Yeah, so there are two separate issues here. One is a parliamentary system versus an American-style presidential system, and the other is a system of voting. So here, you know, compare the U.S. at one end to Britain in the middle to a continental European country on the other end, where they have proportional representation. The U.K.
still has first-past-the-post, so in any constituency, like in the U.S., only one person is going to win that seat, and if you get, you know, 20% of the vote, you still lose the election and they elect somebody from one of the main two parties. So you're really penalized for being the third party. In Europe, you have proportional representation.
So if you win 10% of the vote, you're going to get 10% of parliament. And then, A, you're there. In the UK, the Liberal Democrats are nowhere. Well, they're not nowhere, but they're well below their... Actually, the better example is the recent right-wing Reform Party, which I don't like at all, of Nigel Farage, who won something like, I can't remember now, it's either 15 or 20% of the vote.
I think it was around 15% of the vote. And I think they only got one or two seats in parliament in a parliament of 600 plus seats, right? So, I mean, they won out of all proportion to their representation. Whereas in PR, then you win 10%, you have 10% of representation, you have a voice in parliament, and it's likely you're gonna be involved in some sort of coalition government.
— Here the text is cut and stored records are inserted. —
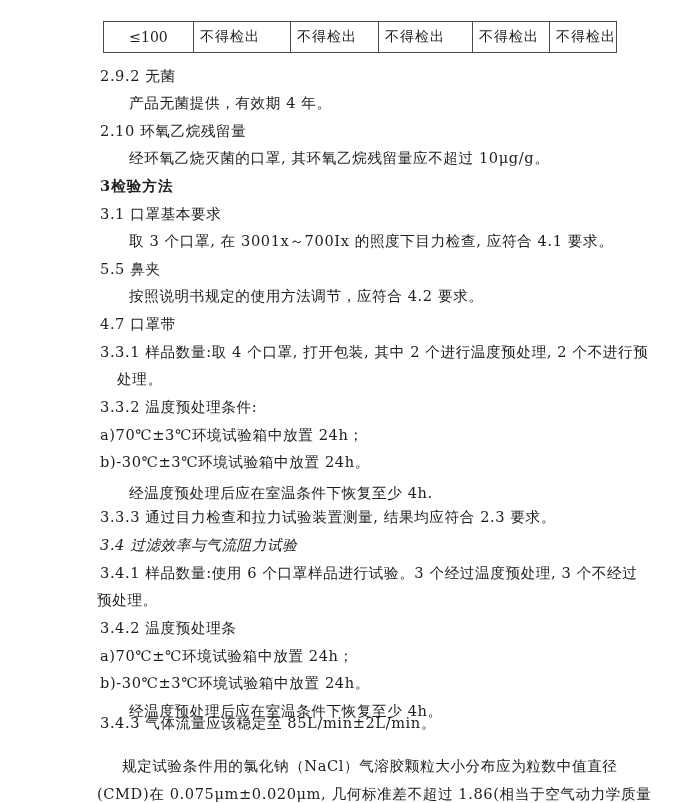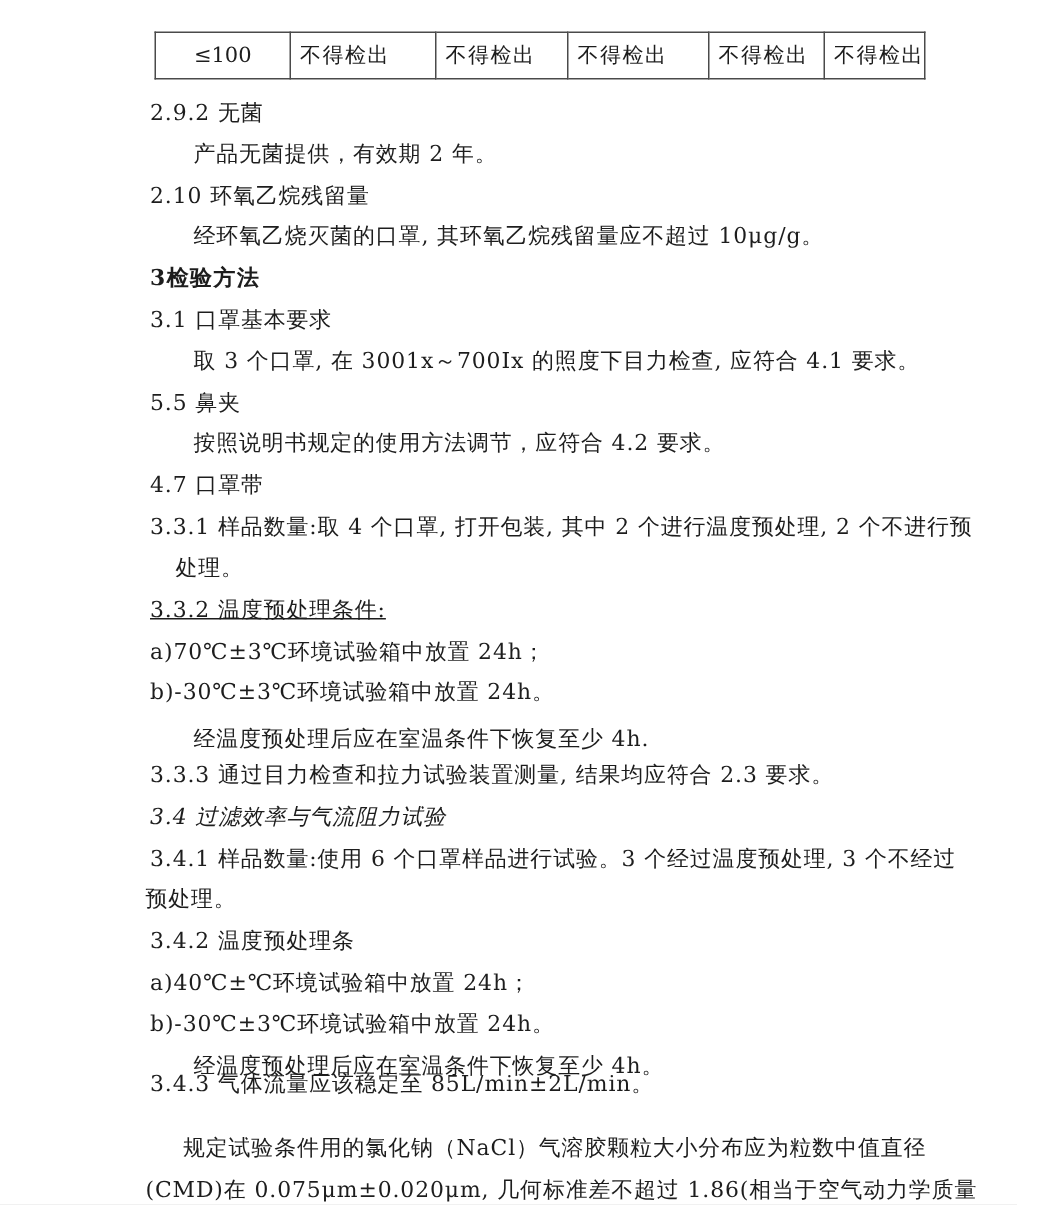--- a/index.html
+++ b/index.html
@@ -73,7 +73,7 @@
 
   <div id="doc-lines">
       <div class="doc-line ind-section" style="top: 67.5px;">2.9.2 无菌</div>
-      <div class="doc-line ind-para" style="top: 95.12px;">产品无菌提供，有效期 2 年。</div>
+      <div class="doc-line ind-para" style="top: 95.12px;">产品无菌提供，有效期 4 年。</div>
       <div class="doc-line ind-section" style="top: 122.74px;">2.10 环氧乙烷残留量</div>
       <div class="doc-line ind-para" style="top: 150.36px;">经环氧乙烧灭菌的口罩, 其环氧乙烷残留量应不超过 10μg/g。</div>
       <div class="doc-line ind-section bold" style="top: 177.98px;">3检验方法</div>

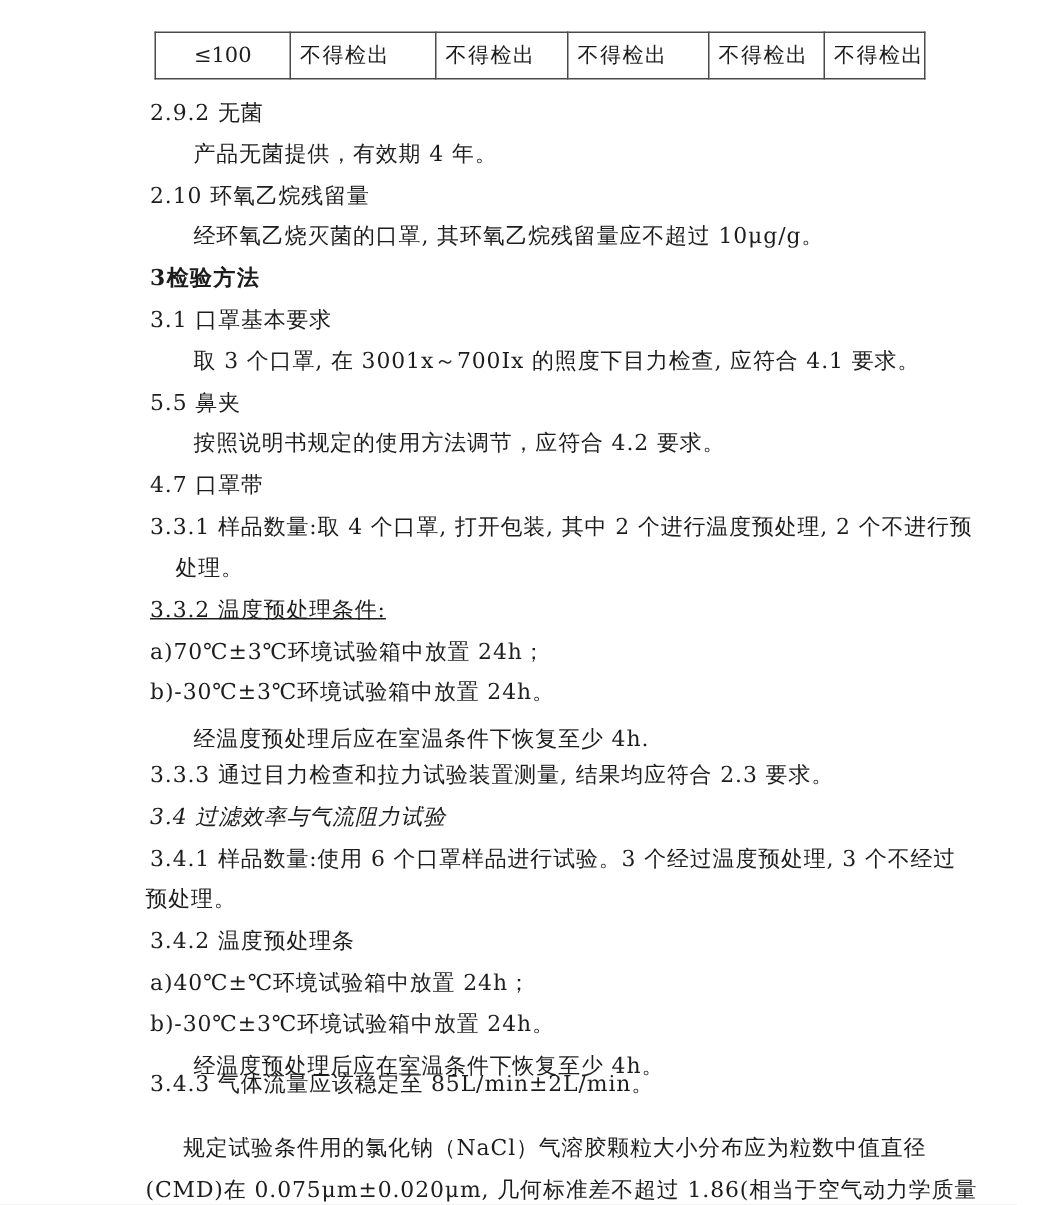--- a/index.html
+++ b/index.html
@@ -84,7 +84,7 @@
       <div class="doc-line ind-section" style="top: 316.08px;">4.7 口罩带</div>
       <div class="doc-line ind-section" style="top: 343.7px;">3.3.1 样品数量:取 4 个口罩, 打开包装, 其中 2 个进行温度预处理, 2 个不进行预</div>
       <div class="doc-line ind-wrap" style="top: 371.32px;">处理。</div>
-      <div class="doc-line ind-section" style="top: 398.94px; text-decoration: underline;">3.3.2 温度预处理条件:</div>
+      <div class="doc-line ind-section" style="top: 398.94px;">3.3.2 温度预处理条件:</div>
       <div class="doc-line ind-section" style="top: 426.56px;">a)70℃±3℃环境试验箱中放置 24h；</div>
       <div class="doc-line ind-section" style="top: 454.18px;">b)-30℃±3℃环境试验箱中放置 24h。</div>
       <div class="doc-line ind-para" style="top: 485px;">经温度预处理后应在室温条件下恢复至少 4h.</div>

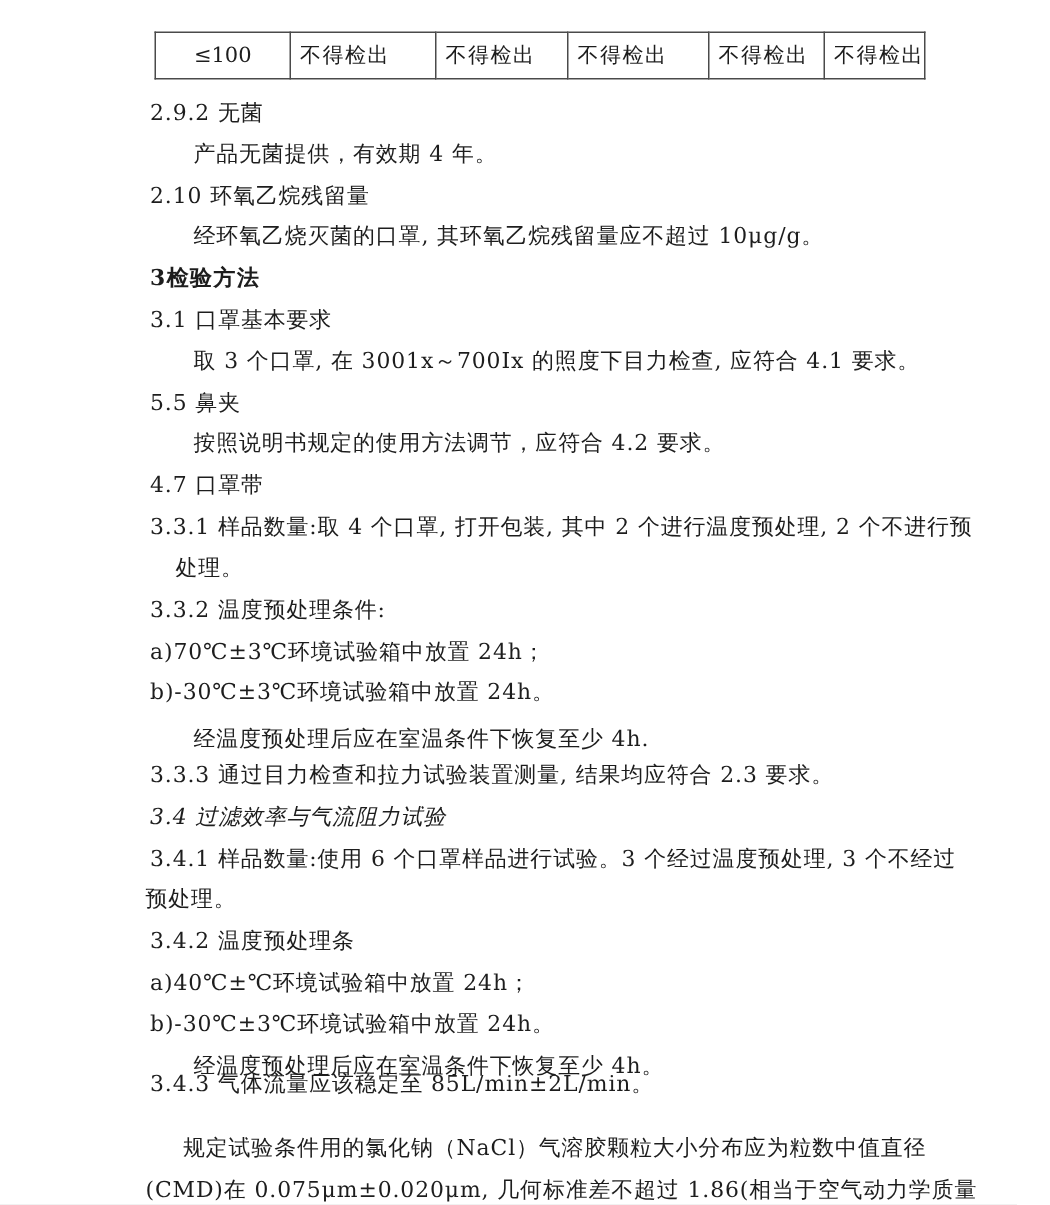--- a/index.html
+++ b/index.html
@@ -93,7 +93,7 @@
       <div class="doc-line ind-section" style="top: 564.66px;">3.4.1 样品数量:使用 6 个口罩样品进行试验。3 个经过温度预处理, 3 个不经过</div>
       <div class="doc-line ind-flush" style="top: 592.28px; text-align: center;">预处理。</div>
       <div class="doc-line ind-section" style="top: 619.9px;">3.4.2 温度预处理条</div>
-      <div class="doc-line ind-section" style="top: 647.52px;">a)40℃±℃环境试验箱中放置 24h；</div>
+      <div class="doc-line ind-section" style="top: 647.52px;">a)70℃±℃环境试验箱中放置 24h；</div>
       <div class="doc-line ind-section" style="top: 675.14px;">b)-30℃±3℃环境试验箱中放置 24h。</div>
       <div class="doc-line ind-para" style="top: 702.76px;">经温度预处理后应在室温条件下恢复至少 4h。</div>
       <div class="doc-line ind-section" style="top: 715px;">3.4.3 气体流量应该稳定至 85L/min±2L/min。</div>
So the way political scientists think about this is that first past the post takes relatively small electoral majorities and turns them into big legislative majorities. Right. The Labour Party in this last election quite recently only won 35 or so percent of the vote, but they have a huge stonking majority. I mean, a vast majority in Parliament.
And so they can do all kinds of things and pass legislation. Walter Badgett, a constitutional thinker and one of the most important editors of The Economist magazine, called it an electoral dictatorship. Because there's so much power. It's interesting because it's much more powerful than the American executive, but it's also much more brittle and then it can fall. Right. Right.
I mean, you've seen how many prime ministers cycled through just over the past couple of years in the UK. when there was one American president, right? But then each of those prime ministers could do things that are beyond the wildest dreams of an American president in terms of changing policy or passing legislation.
Yeah. Well, your parliamentarians can stop you if they start words. Let's say things are going badly. So let's just run the current experiment in the UK forward. And let's say that for whatever reason, Keir Starmer and the new government becomes unpopular in a couple of years time. Now, you know, they have a mandate for up to five years.
It's the prime minister can choose when he calls an election. And so he has the power to choose an election at the moment that is best for him or her. But in principle, it's up to five years. But let's say he gets very unpopular because he makes some dumb policies and or there are some macro shocks to do with the war in Ukraine or the economy or something along these lines.
If his own parliamentarians start worrying that they're going to lose their seat by continuing to support his government, they're going to just turn against him. And so you saw this when the shoe was on the other foot with the Tories during all of the morass, the debacle with Brexit, debacle for the country, but also debacle for the Tory party that prosecuted it.